**Source information**
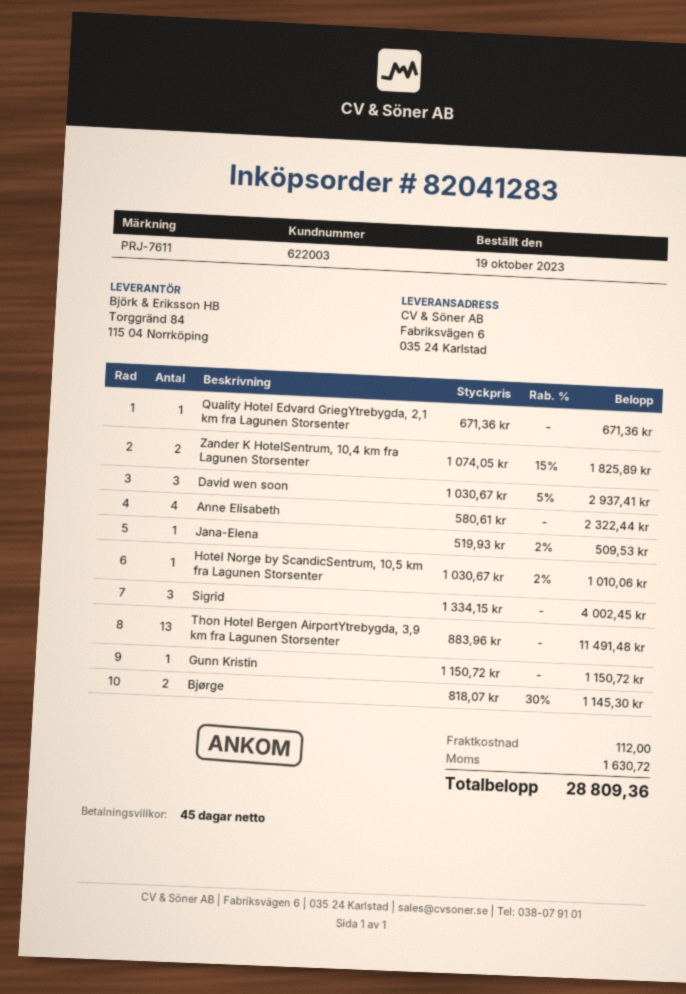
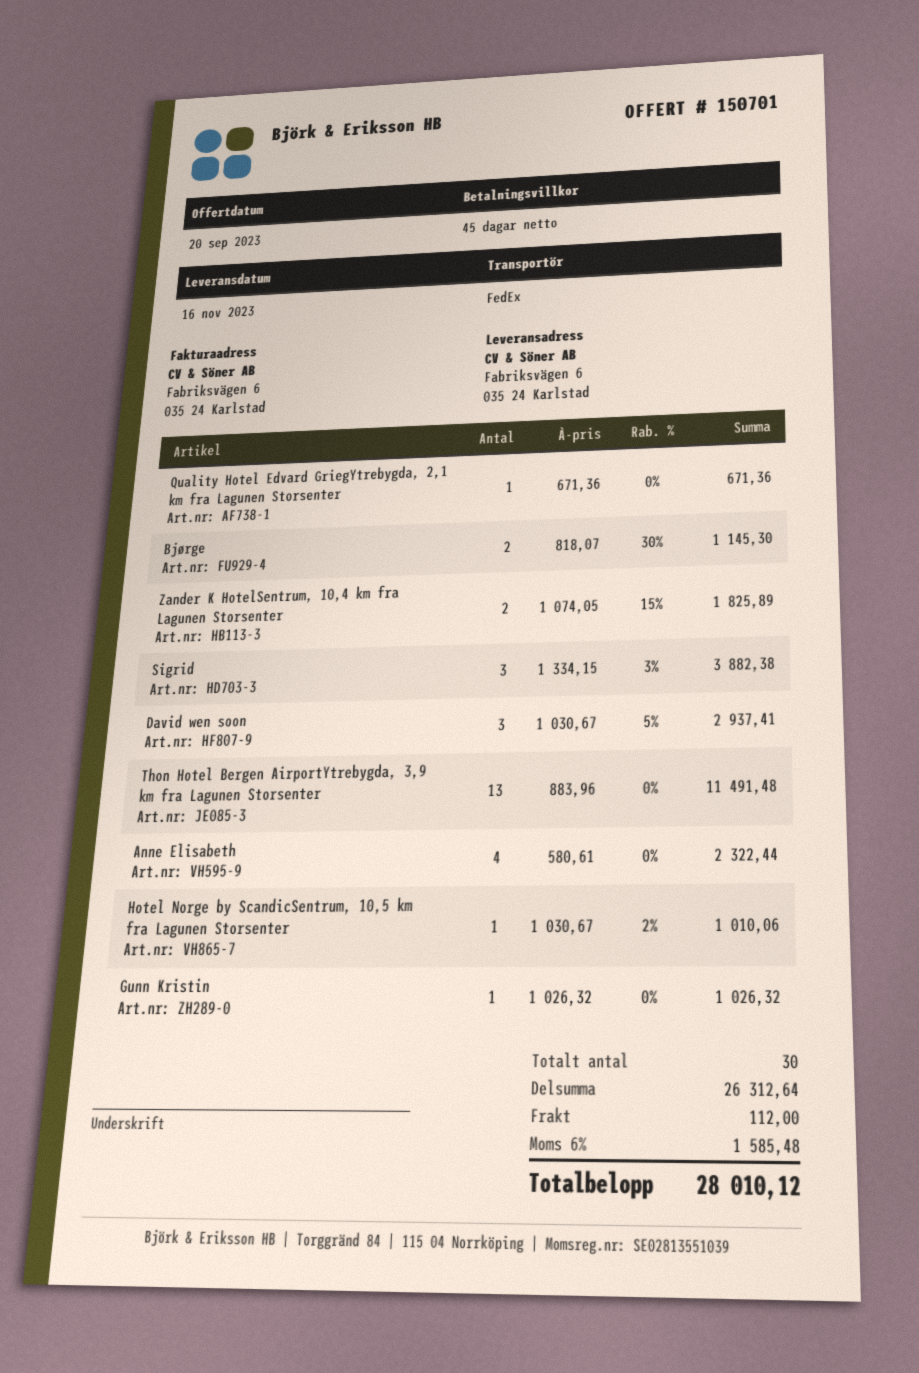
Jana-Elena: 1 x 519.93 - 2% = 509.53 -> none
Sigrid: 3 x 1334.15 = 4002.45 -> 3 x 1334.15 - 3% = 3882.38
Gunn Kristin: 1 x 1150.72 = 1150.72 -> 1 x 1026.32 = 1026.32
tax: 1630.72 -> 1585.48
total: 28809.36 -> 28010.12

**What you should do**
Omit the pictures; print the records above exactly.

**Written response**
Jana-Elena: 1 x 519.93 - 2% = 509.53 -> none
Sigrid: 3 x 1334.15 = 4002.45 -> 3 x 1334.15 - 3% = 3882.38
Gunn Kristin: 1 x 1150.72 = 1150.72 -> 1 x 1026.32 = 1026.32
tax: 1630.72 -> 1585.48
total: 28809.36 -> 28010.12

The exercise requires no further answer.